Week 38

Day 1: Right Left Double

This workout is best done with 2 bells. Single bell users will do reps individually on each side. The idea is to continuously alternate between a rep on the right side, then the left side, then double bell until 5 of each is completed. Take a long rest between sets and repeat for 3 sets.

  1. 2 KB Chest Press 5  R,L,DB reps. So press one on the right, press one on the left, and then press double. Repeat this for 5 reps.
  2. Renegade Row to 2 KB Bent Row 5  R,L,DB reps. From the renegade position, row on the right, then row on the left, then jump up between the bells and double row. Repeat for 5 reps.
  3. 2 KB Rack Reverse Lunge to 2 KB Rack Squat 5  R,L,DB reps. Lunge on the right, then lunge on the left, then squat. Repeat for 5 reps.
  4. 2 KB Overhead Press 5  R,L,DB reps. Press on the right, press on the left, and then press double. Repeat this for 5 reps.


Day 2: Bodyweight and KB Intervals

Much like a timed ladder set, each round will combo a bodyweight exercise with a KB exercise starting at 60 seconds each with 15 seconds in between. It continues to 45 seconds each, 30 seconds, and 15 seconds to finish the round, always resting 15 seconds between exercises. You would rest as needed after the round and then repeat it 2 more times before moving on. 

  1. Squat Jumps w/  2 Hand Swing
  2. Skater Lunge w/  2 KB Clean & Press (Single bell should continuously alternate hands)
  3. Mt. Climbers w/  2 KB High Pull (Single bell should Upright Row)
  4. Sprawl w/  Alternating Low Side Lunge


Day 3: Heavy Day

This one is a circuit style workout. Increase the reps if you only have a lighter bell. Complete 5 rounds, taking large breaks between rounds.

  1. Single Bell Farmers Hold Reverse Lunge 5 ea. Hold the bell at your side, and step back with the same side leg.
  2. 1 KB Overhead Press 3-5 ea
  3. 2 Hand Swing 10
  4. Upright Row 5
  5. 1 Leg Deadlift 5 ea
  6. Single arm 1 KB Getup Sit-up. 3 ea


Day 4: Core Crusher

Each round starts with windmills, and then transitions into other kettlebell and bodyweight exercises.  Complete each round 3 times before moving on.
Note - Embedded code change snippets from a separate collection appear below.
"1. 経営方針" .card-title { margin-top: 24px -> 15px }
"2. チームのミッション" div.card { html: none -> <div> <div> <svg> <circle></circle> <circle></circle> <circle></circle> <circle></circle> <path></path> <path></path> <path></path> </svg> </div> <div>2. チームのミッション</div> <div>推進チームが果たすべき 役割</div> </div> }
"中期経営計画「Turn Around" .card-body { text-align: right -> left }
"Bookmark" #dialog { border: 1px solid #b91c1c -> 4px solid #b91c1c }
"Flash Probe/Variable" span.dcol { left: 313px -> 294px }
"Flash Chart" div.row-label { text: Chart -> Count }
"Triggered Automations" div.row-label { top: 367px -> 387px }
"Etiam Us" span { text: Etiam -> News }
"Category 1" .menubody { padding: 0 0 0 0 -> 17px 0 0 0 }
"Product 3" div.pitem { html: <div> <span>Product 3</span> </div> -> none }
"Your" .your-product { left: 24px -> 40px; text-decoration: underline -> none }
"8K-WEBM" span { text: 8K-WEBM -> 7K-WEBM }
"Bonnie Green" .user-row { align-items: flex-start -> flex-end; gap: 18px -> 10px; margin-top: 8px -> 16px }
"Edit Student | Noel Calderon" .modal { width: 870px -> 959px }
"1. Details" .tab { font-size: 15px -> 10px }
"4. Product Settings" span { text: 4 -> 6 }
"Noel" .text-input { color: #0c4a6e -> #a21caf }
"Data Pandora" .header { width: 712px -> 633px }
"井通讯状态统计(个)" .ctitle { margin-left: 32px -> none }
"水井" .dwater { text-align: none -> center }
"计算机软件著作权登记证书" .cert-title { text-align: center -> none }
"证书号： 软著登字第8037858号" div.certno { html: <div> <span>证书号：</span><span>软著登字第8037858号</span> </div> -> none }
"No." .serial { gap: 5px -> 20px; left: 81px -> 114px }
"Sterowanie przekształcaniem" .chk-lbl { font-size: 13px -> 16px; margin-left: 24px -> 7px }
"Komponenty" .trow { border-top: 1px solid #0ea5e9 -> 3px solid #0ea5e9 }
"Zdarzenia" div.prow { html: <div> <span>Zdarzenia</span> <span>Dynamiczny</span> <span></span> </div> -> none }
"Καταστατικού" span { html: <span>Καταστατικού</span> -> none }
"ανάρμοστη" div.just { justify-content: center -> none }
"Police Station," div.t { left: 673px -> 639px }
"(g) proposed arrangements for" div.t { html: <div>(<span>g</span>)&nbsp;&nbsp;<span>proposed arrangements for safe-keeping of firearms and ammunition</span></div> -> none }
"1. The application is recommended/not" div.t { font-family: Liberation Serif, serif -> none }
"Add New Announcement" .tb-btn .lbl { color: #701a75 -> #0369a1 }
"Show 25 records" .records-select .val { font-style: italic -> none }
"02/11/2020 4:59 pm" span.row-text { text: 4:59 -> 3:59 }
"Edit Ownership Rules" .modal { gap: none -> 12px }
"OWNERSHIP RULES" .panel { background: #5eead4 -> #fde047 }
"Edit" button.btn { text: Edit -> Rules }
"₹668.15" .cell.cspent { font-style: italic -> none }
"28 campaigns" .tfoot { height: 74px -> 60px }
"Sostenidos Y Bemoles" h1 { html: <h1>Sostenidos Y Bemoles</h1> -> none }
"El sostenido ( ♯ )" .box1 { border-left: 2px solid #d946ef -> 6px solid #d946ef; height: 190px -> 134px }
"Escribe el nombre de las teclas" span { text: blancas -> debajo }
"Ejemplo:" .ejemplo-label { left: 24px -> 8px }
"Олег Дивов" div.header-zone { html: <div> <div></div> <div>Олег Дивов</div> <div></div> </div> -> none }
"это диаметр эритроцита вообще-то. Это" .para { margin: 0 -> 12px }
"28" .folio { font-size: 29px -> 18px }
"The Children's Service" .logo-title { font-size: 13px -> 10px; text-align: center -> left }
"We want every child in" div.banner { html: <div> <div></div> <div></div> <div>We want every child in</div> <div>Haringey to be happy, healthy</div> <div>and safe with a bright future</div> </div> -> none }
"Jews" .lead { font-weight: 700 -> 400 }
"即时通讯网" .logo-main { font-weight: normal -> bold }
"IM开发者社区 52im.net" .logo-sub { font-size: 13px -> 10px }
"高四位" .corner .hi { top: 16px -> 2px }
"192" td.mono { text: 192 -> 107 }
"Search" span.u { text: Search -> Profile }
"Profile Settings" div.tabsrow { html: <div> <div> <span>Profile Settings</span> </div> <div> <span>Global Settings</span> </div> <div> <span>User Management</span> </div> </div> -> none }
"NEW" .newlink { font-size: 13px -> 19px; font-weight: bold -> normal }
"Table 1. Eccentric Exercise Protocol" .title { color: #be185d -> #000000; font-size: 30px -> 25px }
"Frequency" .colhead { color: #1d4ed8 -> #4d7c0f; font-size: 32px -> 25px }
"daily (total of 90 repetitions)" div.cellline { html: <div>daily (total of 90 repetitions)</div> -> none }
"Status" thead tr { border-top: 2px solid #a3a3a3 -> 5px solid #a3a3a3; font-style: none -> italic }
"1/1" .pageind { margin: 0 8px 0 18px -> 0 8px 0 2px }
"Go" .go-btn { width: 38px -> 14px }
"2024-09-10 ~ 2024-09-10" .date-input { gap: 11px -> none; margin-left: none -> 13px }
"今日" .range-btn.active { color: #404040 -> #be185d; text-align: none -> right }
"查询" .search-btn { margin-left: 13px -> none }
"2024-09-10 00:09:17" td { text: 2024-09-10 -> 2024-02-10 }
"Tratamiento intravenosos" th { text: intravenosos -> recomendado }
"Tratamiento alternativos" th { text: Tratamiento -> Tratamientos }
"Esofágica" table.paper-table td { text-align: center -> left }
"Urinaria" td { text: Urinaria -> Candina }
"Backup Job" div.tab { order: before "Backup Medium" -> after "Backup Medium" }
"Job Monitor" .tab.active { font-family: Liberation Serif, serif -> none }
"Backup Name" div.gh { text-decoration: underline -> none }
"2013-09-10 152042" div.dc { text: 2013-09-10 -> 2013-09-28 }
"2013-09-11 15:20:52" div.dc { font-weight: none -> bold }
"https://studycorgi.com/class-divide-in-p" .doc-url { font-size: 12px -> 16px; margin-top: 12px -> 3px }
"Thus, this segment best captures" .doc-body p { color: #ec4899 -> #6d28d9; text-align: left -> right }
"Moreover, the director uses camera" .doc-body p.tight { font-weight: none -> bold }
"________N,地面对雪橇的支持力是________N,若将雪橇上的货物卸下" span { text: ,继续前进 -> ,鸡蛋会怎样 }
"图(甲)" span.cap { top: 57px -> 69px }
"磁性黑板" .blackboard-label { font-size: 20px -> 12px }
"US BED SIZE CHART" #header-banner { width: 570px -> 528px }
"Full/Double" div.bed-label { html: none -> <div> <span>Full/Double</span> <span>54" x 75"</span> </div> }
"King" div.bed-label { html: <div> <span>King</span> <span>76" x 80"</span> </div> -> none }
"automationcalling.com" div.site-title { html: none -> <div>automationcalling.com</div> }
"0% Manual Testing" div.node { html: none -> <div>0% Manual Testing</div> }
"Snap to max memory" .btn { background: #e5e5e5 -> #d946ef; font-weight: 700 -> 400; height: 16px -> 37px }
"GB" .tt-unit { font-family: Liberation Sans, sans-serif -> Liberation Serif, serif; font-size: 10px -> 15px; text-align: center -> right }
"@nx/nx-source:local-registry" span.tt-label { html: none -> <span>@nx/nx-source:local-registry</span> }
  1. Windmill 5-10 ea (depending on difficulty)  to Goodmorning 10  to KB Hand to Hand Drag 10 ea  to Prone Plank 60 seconds.
  2. Windmill 5-10 ea  to 1 KB Hinge Deadlift 10-20 (depending on weight)  to KB Anchored Leg Raise to  Side Plank 30 seconds ea.
  3. Windmill 5-10 ea  to 2 Hand Swing 15-20  to 1 KB Pullover 10  to Superman 30 seconds


Day 5: Updown Complex Ladder

Start by performing 2 Updowns, followed by the same number of reps of each of the following exercises listed below. Each consecutive round will ladder up 2 reps, as will the additional exercises. You can finish at the top of the ladder with 10 reps each, or choose to work back down finishing with 2 reps again. So the complete ladder will be ( 2 – 4 – 6 – 8 – 10 – 8 – 6 – 4 – 2 )

Updown, Jump Press, Hand to Hand Swing, KB Jump Squat, 1 KB Snatch ea, 1 KB Getup Sit-up


Day 6 and 7: Active Rest

These days can be implemented any time during the week. If your body is telling you to rest, listen to it! But remember the motto of No Days Off Fitness: Move Every Day. If you can, find another activity you enjoy doing and supplement that in on these days. Hiking, Yoga, biking; the list goes on!